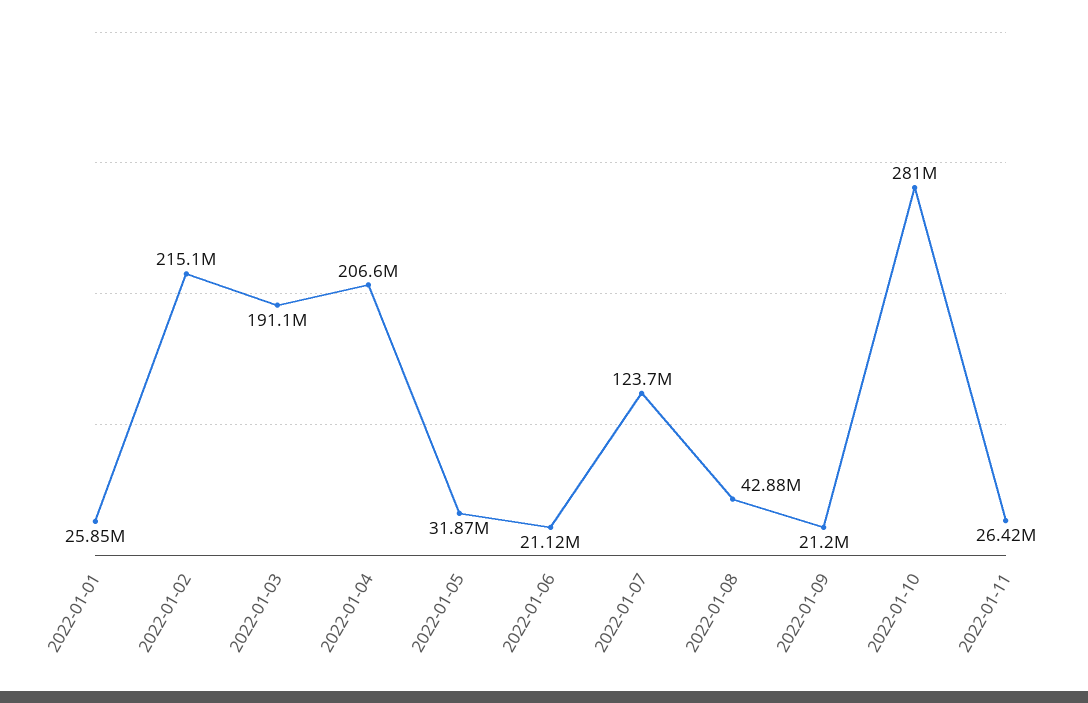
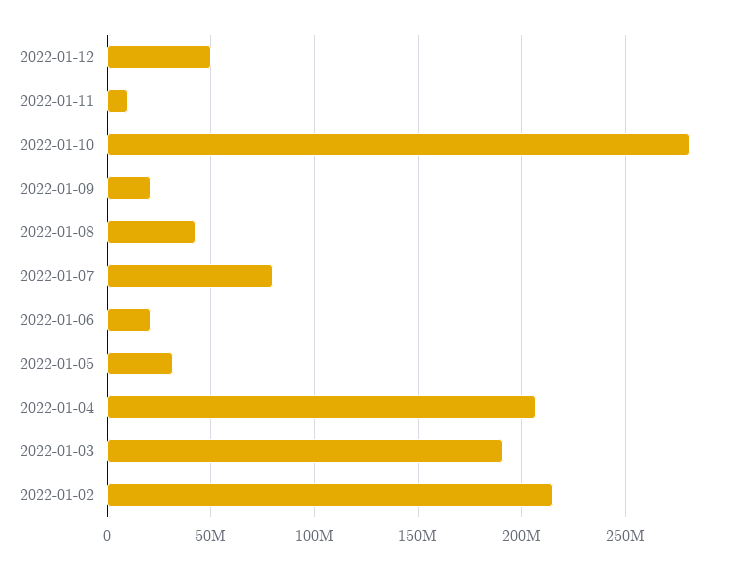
2022-01-01: 25850000 -> none
2022-01-07: 123700000 -> 80000000
2022-01-11: 26420000 -> 10000000
2022-01-12: none -> 50000000

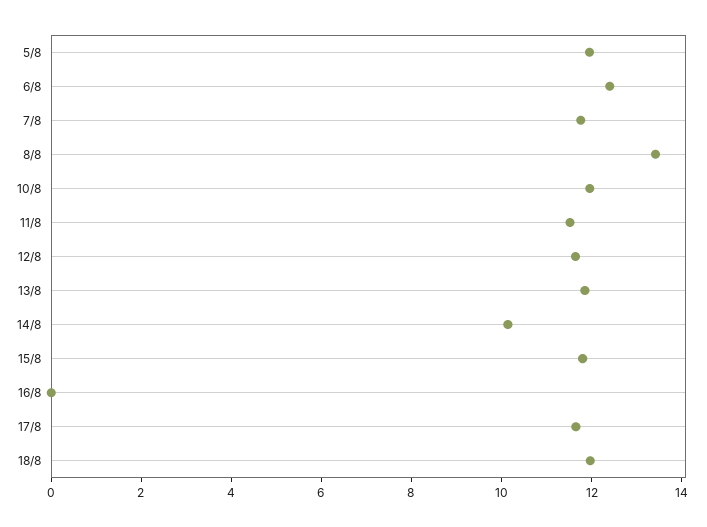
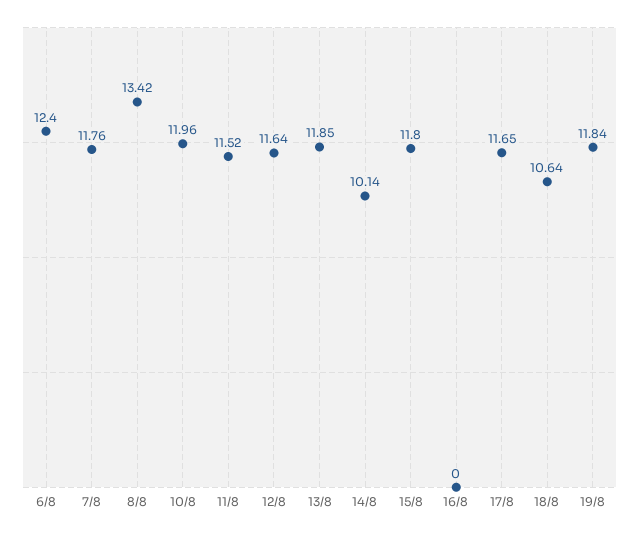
5/8: 12 -> none
18/8: 12 -> 10.64
19/8: none -> 11.84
+++++
◆ **What you should do**
Write out a verbatim copy of the lines from the line that contains "2022-01-07: 123700000 -> 80000000" through the end of the entries above; pictures are not copied.

◆ **Answer section**
2022-01-07: 123700000 -> 80000000
2022-01-11: 26420000 -> 10000000
2022-01-12: none -> 50000000

5/8: 12 -> none
18/8: 12 -> 10.64
19/8: none -> 11.84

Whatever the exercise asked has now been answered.